## WHAT TO WORK ON
Search term "span": copy each line of the data containing it.

(Web document revisions)
_ _ _ _ _ _ _
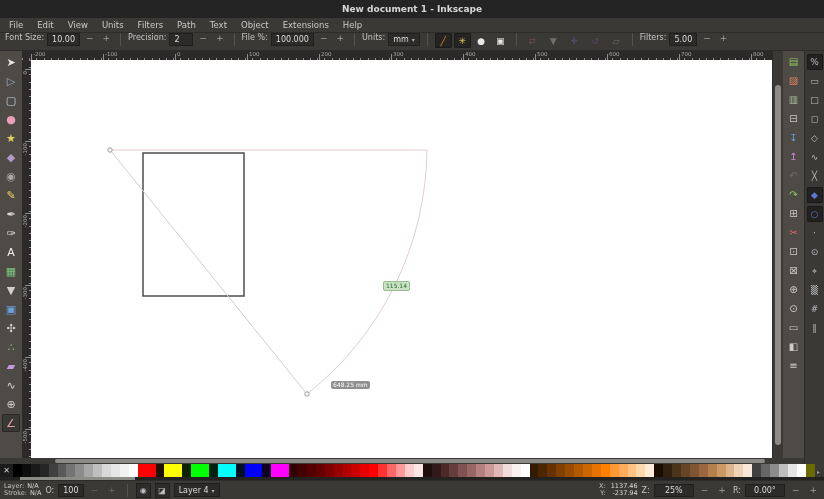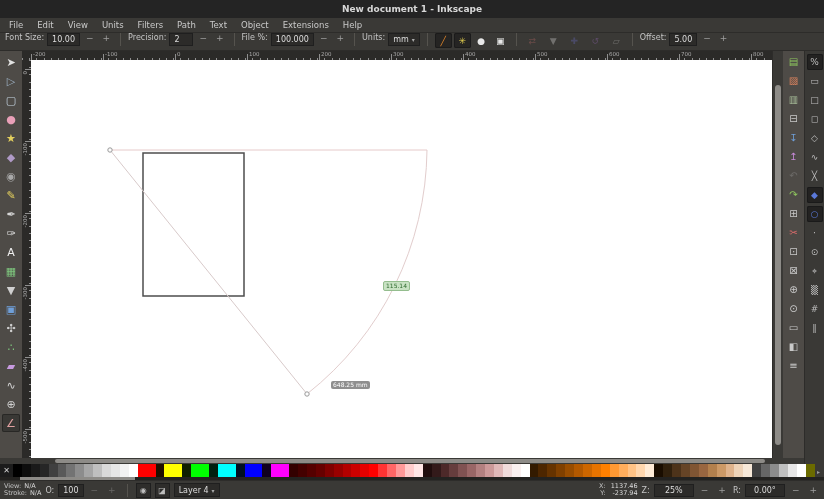--- a/index.html
+++ b/index.html
@@ -151,7 +151,7 @@
         <span class="tgl disabled" style="color: rgb(200, 200, 200);">▱</span>
       </span>
     <span class="tsep"></span>
-    <span>Offset:</span>
+    <span>Filters:</span>
     <span class="spin">5.00</span>
     <span class="sbtn">−</span>
     <span class="sbtn">+</span>

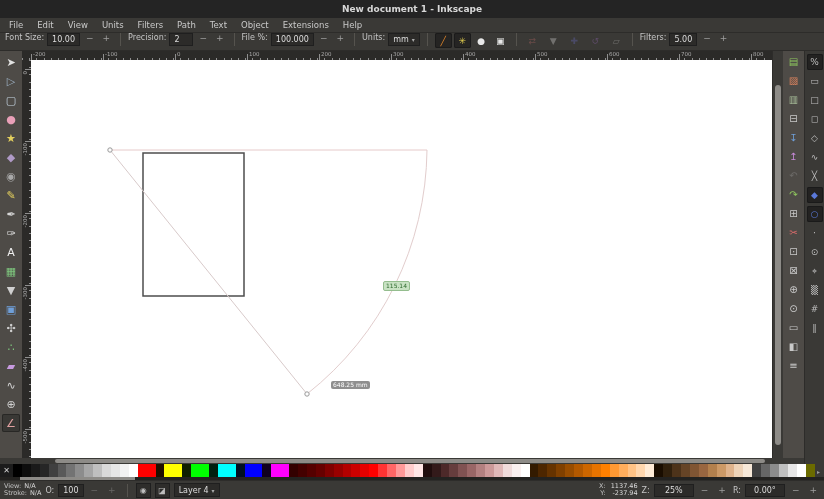--- a/index.html
+++ b/index.html
@@ -579,7 +579,7 @@
   <div class="statusbar">
     <div class="fs-block">
       <div class="fs-row">
-          <span>View:</span>
+          <span>Layer:</span>
         <span class="val">N/A</span>
         </div>
       <div class="fs-row">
_ _ _ _ _ _ _
## ANSWER TO THIS EXERCISE
         <span class="tgl disabled" style="color: rgb(200, 200, 200);">▱</span>
       </span>
     <span class="tsep"></span>
-    <span>Offset:</span>
+    <span>Filters:</span>
     <span class="spin">5.00</span>
     <span class="sbtn">−</span>
     <span class="sbtn">+</span>
-          <span>View:</span>
+          <span>Layer:</span>
         <span class="val">N/A</span>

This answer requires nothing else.